Yeah, I think I gave him a bum steer on the 7219, wasn't thinking in terms of the RGB LED being one device, but as 3 separate devices, which it is not.

Still, if you had 16 7219s , each driving 16 RGB LEDs, 2 across with a common cathode and 8 down with common anodes, that would help.
Need 16 7219's, as you can't share an RGB LED across 2 7219's.

A1 A2 A3 A4 A5 A6 A7 A8
R G B R G B NC NC cathode 1 Repeat 8 times across
R G B R G B NC NC cathode 2
R G B R G B NC NC cathode 3
R G B R G B NC NC cathode 4
R G B R G B NC NC cathode 5
R G B R G B NC NC cathode 6
R G B R G B NC NC cathode 7
R G B R G B NC NC cathode 8

Repeat 2 times down

for a 16 x 16 RGB array

Eventually you will also see noise on the LEDs when you have long wires supporting the shifting registers control lines.
You need damping resistors but I don't have concrete advice for your circuit, just an idea what is causing the "noise" if you encounter any.
These shifting registers typically can handle at least 20 Mhz however the higher the frequency, the more difficult is it to drive them especially having a long chain of registers.

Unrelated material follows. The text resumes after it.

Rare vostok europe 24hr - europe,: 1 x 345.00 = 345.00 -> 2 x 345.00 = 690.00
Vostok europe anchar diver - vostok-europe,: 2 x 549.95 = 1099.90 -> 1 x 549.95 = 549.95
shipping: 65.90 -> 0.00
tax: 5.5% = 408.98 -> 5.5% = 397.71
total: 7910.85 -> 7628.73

30 Amps is really a lot to handle. However eventually it won't be as much as 30 Amps for 256 RGB LEDs, even non-multiplexed. You'd really have to measure for a smaller matrix, and scale up.

I suggest at first to build only a part of the matrix, and see how you get along with it.
If you fully developed it, build the rest of the matrix.

I also suggest to add a larger storage capacitor (100uF or the like) to each of the shifting registers, and use a "ring" circuit for the power supply (not only one long bus).

"Eventually you will also see noise on the LEDs when you have long wires supporting the shifting registers control lines."

If the 7219/7221s are wired up next to each other with the SPI lines wired nice & neat, I don't think that would be a problem.

Each 7219 only turns on up to 6 LEDs at a time in my configuration (2 RGB LEDs per cathode 'row'), it multiplexes them at 800 Hz, flicker free.
So 120mA x 16 '7221s = 1.92A. Not much at all really.

The code could then just update the data that changed, and not have to refresh the whole display every frame cycle.

I don't have this information maybe it was already agreed to use the 7219/7221s.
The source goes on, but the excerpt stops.